Tender is the Night Foreignness and 'the Other' Quotes
How we cite our quotes: Citations follow this format: (Book.Chapter.Paragraph)
A meeting was arranged and one day Mr. Warren arrived at the clinic with his daughter Nicole, a girl of sixteen (2.3.1).
Talk about becoming a foreigner. Imagine being checked into a Swiss psychiatric clinic when you are sixteen. The clinic is a symbol of both hope and off the hopeless, but always of foreignness. We are almost afraid to look at it, and at the people who undergo treatment there.
But I was gone again by that time – trains and beaches they were all one. That was why he took me traveling but after my second child, my little girl, Topsy, was born everything got dark again (2.10.28).

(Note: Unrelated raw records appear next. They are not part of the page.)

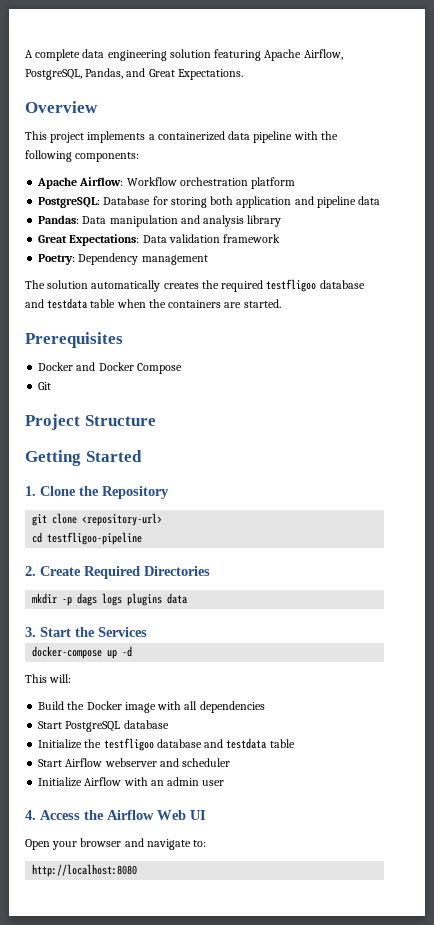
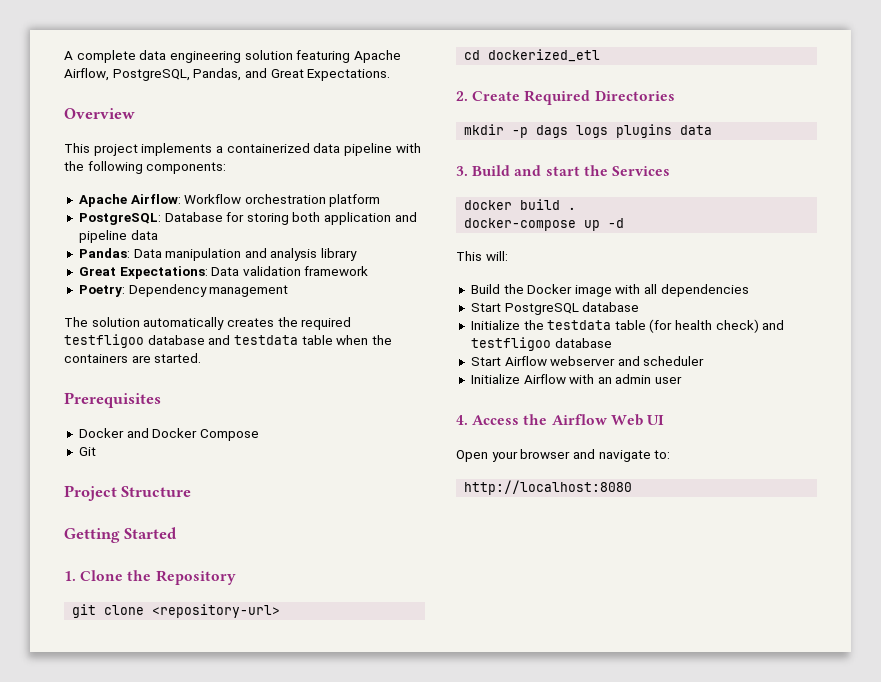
- cd testfligoo-pipeline
+ cd dockerized_etl
- 3. Start the Services
+ 3. Build and start the Services
+ docker build .
- Initialize the testfligoo database and testdata table
+ Initialize the testdata table (for health check) and testfligoo database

Travel is often represented in the novel as a cure for Nicole’s illness. She seems to thrive on new places. She even remarks that her "principal interest is in archeology," which is usually a very travel based profession. But travel seems to be of no help here. Why not?
"She is now the wickedest woman in London – whenever I come back to Europe there is a new crop of the wickedest women from London. She’s the very latest – though I believe there is now one other who’s considered almost as wicked" (3.5.72).
We chose this passage because it’s really funny, and also because it shows us something interesting about Tommy. Notice there is no hint of derision when he talks about London, unlike Dick, Nicole, and the others. Maybe that’s because he’s part French, part American, was educated in London, and fought for like almost a dozen different countries. Remember, Tommy has no country. He is the eternal foreigner. Or, he is a citizen of the world – and as such, maybe nobody is foreign to him.